"""
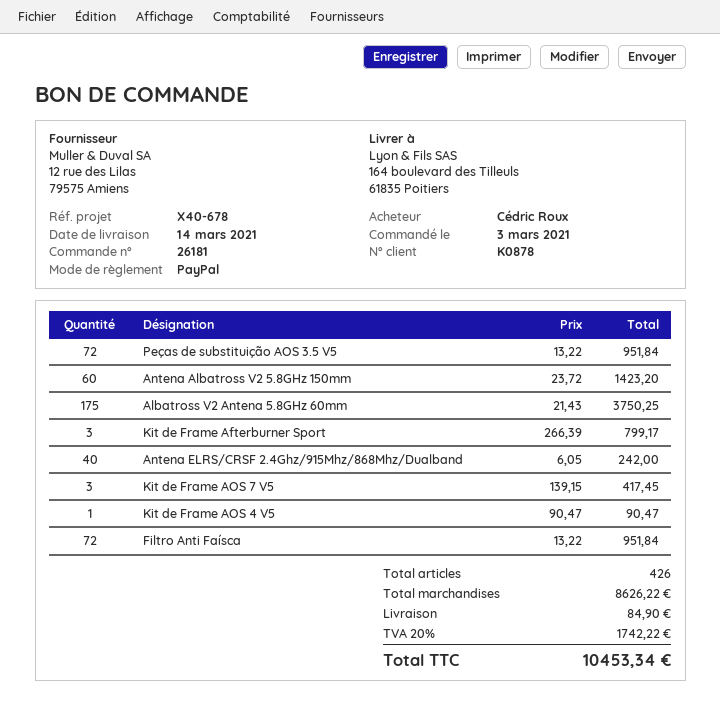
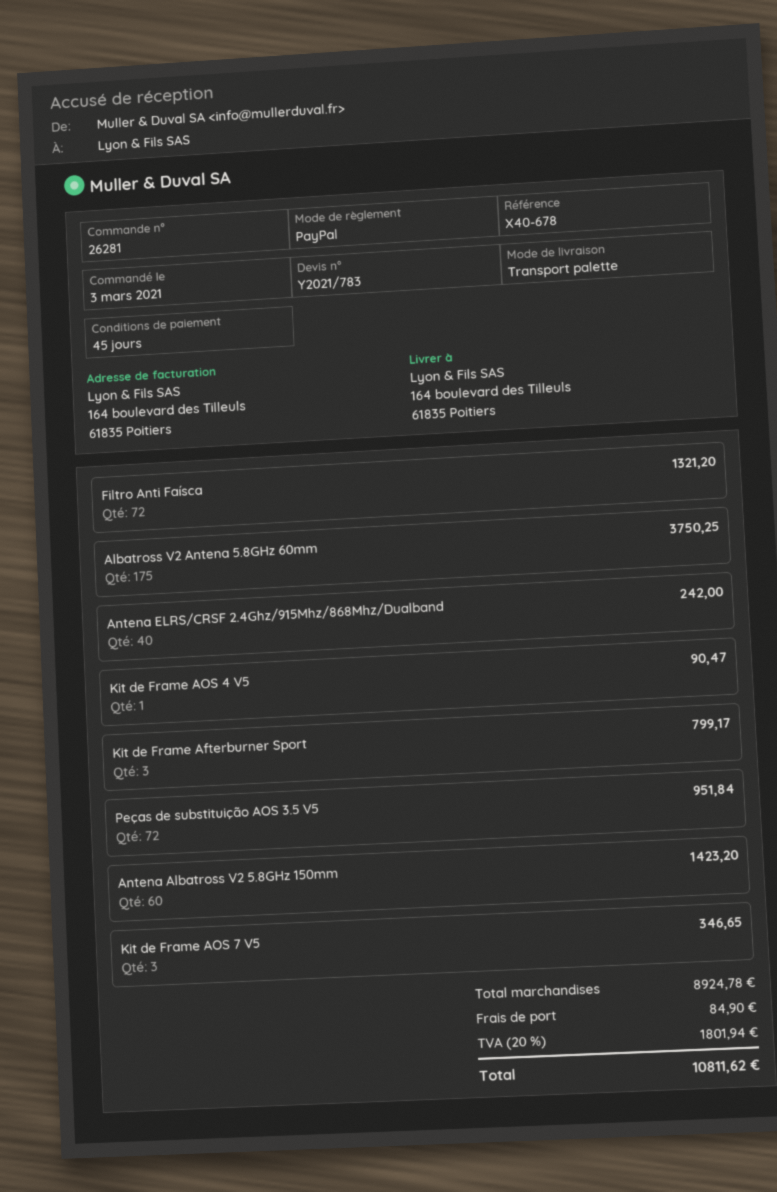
order number: 26181 -> 26281
Kit de Frame AOS 7 V5: 3 for 417.45 -> 3 for 346.65
Filtro Anti Faísca: 72 for 951.84 -> 72 for 1321.20
subtotal: 8626.22 -> 8924.78
tax: 20% = 1742.22 -> 20% = 1801.94
total: 10453.34 -> 10811.62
"""
* **Your objective**:
From top to bottom, restate the records above exactly and omit every picture.

* **Answer box**:
order number: 26181 -> 26281
Kit de Frame AOS 7 V5: 3 for 417.45 -> 3 for 346.65
Filtro Anti Faísca: 72 for 951.84 -> 72 for 1321.20
subtotal: 8626.22 -> 8924.78
tax: 20% = 1742.22 -> 20% = 1801.94
total: 10453.34 -> 10811.62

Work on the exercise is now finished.